SUPPLIED DATA START

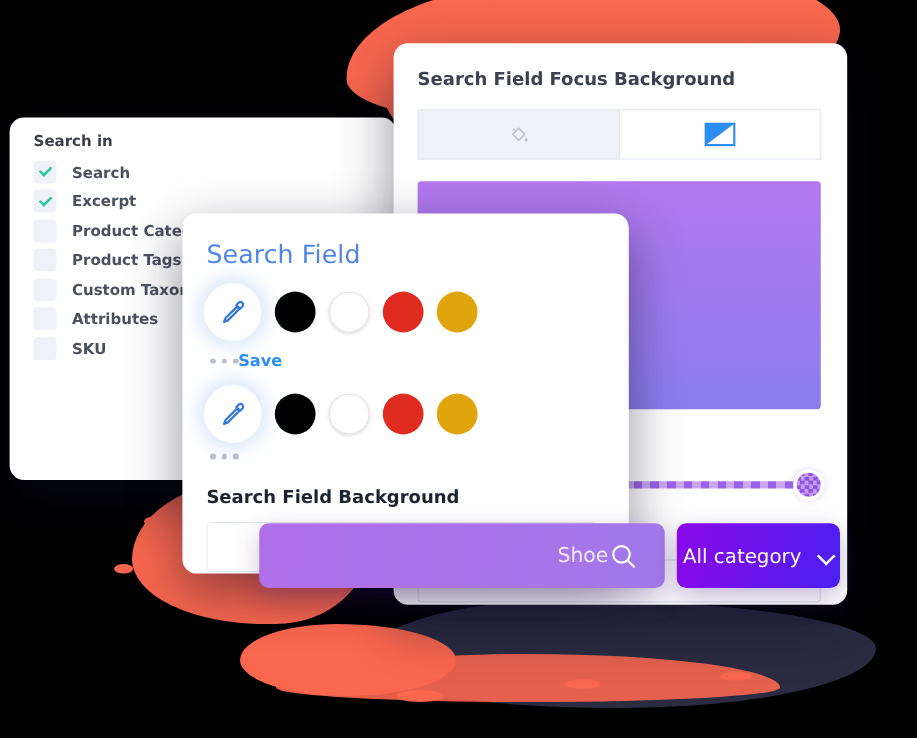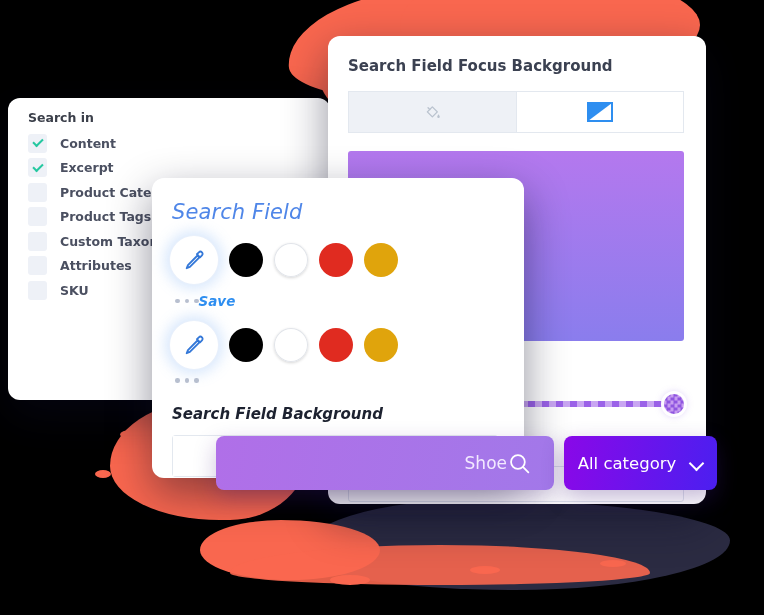--- a/index.html
+++ b/index.html
@@ -202,7 +202,7 @@
         <div class="cbx on">
             <span></span>
           </div>
-        <div class="sa-label">Content</div>
+        <div class="sa-label">Search</div>
       </div>
       <div class="sa-row">
         <div class="cbx on">

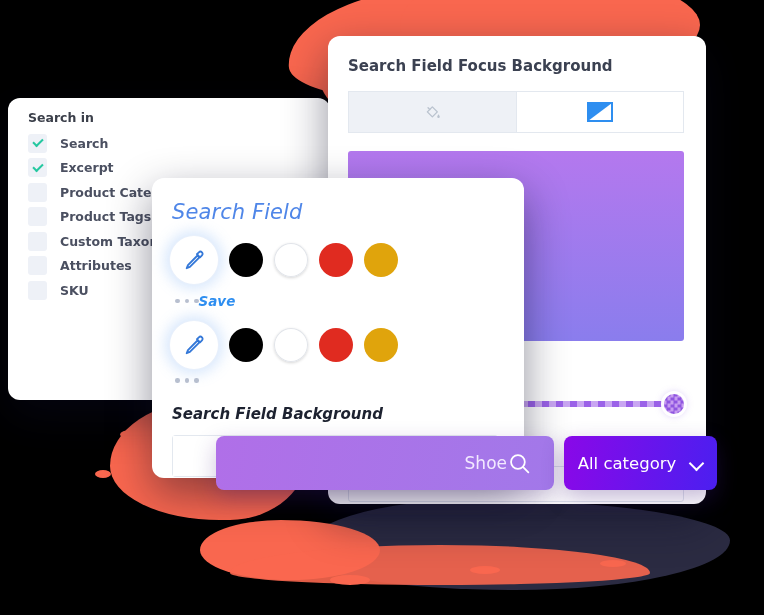--- a/index.html
+++ b/index.html
@@ -87,7 +87,7 @@
   .sa-label{font-size:12.5px;color:#4b5061;margin-left:13px;white-space:nowrap;font-weight:600;}
 
   
-  #search-field-panel{left:152px;top:178px;width:372px;height:300px;font-style:italic;}
+  #search-field-panel{left:152px;top:178px;width:372px;height:300px;}
   .sf-title{color:#4f86e8;font-size:21px;padding:22px 0 0 20px;letter-spacing:.1px;}
   .sf-sec{font-size:15px;font-weight:700;color:#1d2230;padding:22px 0 0 20px;}
   .sw-row{display:flex;align-items:center;padding:12px 0 0 18px;gap:11px;}

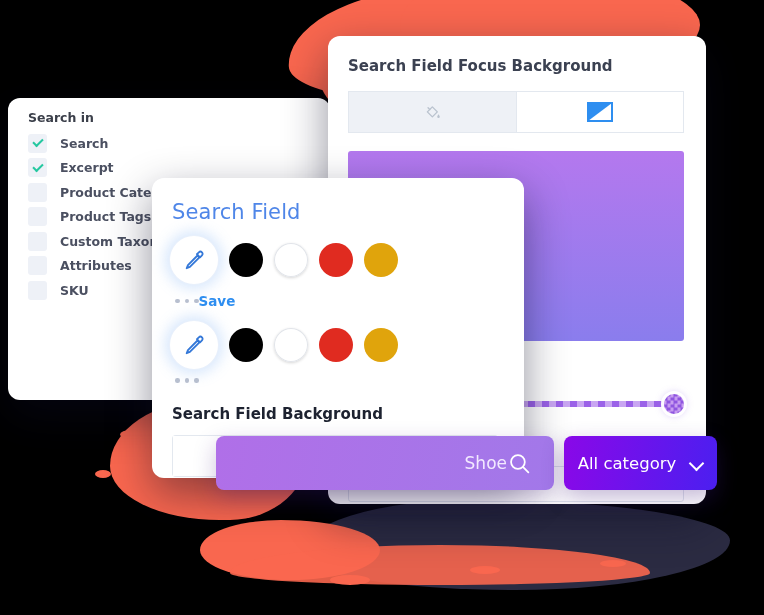--- a/index.html
+++ b/index.html
@@ -161,7 +161,7 @@
   }
   .sb-text{color:#f3e9ff;font-size:17px;}
   .sb-cat{
-    width:153px;height:54px;border-radius:8px;
+    width:136px;height:54px;border-radius:8px;
     background:linear-gradient(100deg,#8a08e8 0%,#6f10ea 50%,#4b1ff0 100%);
     display:flex;align-items:center;justify-content:center;gap:14px;
     box-shadow:0 8px 22px rgba(60,20,120,.3);cursor:pointer;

SUPPLIED DATA END

**PROBLEM TO SOLVE:** Copy out the entries verbatim, but skip every picture.

**WORKED SOLUTION:**
--- a/index.html
+++ b/index.html
@@ -202,7 +202,7 @@
         <div class="cbx on">
             <span></span>
           </div>
-        <div class="sa-label">Content</div>
+        <div class="sa-label">Search</div>
       </div>
       <div class="sa-row">
         <div class="cbx on">

--- a/index.html
+++ b/index.html
@@ -87,7 +87,7 @@
   .sa-label{font-size:12.5px;color:#4b5061;margin-left:13px;white-space:nowrap;font-weight:600;}
 
   
-  #search-field-panel{left:152px;top:178px;width:372px;height:300px;font-style:italic;}
+  #search-field-panel{left:152px;top:178px;width:372px;height:300px;}
   .sf-title{color:#4f86e8;font-size:21px;padding:22px 0 0 20px;letter-spacing:.1px;}
   .sf-sec{font-size:15px;font-weight:700;color:#1d2230;padding:22px 0 0 20px;}
   .sw-row{display:flex;align-items:center;padding:12px 0 0 18px;gap:11px;}

--- a/index.html
+++ b/index.html
@@ -161,7 +161,7 @@
   }
   .sb-text{color:#f3e9ff;font-size:17px;}
   .sb-cat{
-    width:153px;height:54px;border-radius:8px;
+    width:136px;height:54px;border-radius:8px;
     background:linear-gradient(100deg,#8a08e8 0%,#6f10ea 50%,#4b1ff0 100%);
     display:flex;align-items:center;justify-content:center;gap:14px;
     box-shadow:0 8px 22px rgba(60,20,120,.3);cursor:pointer;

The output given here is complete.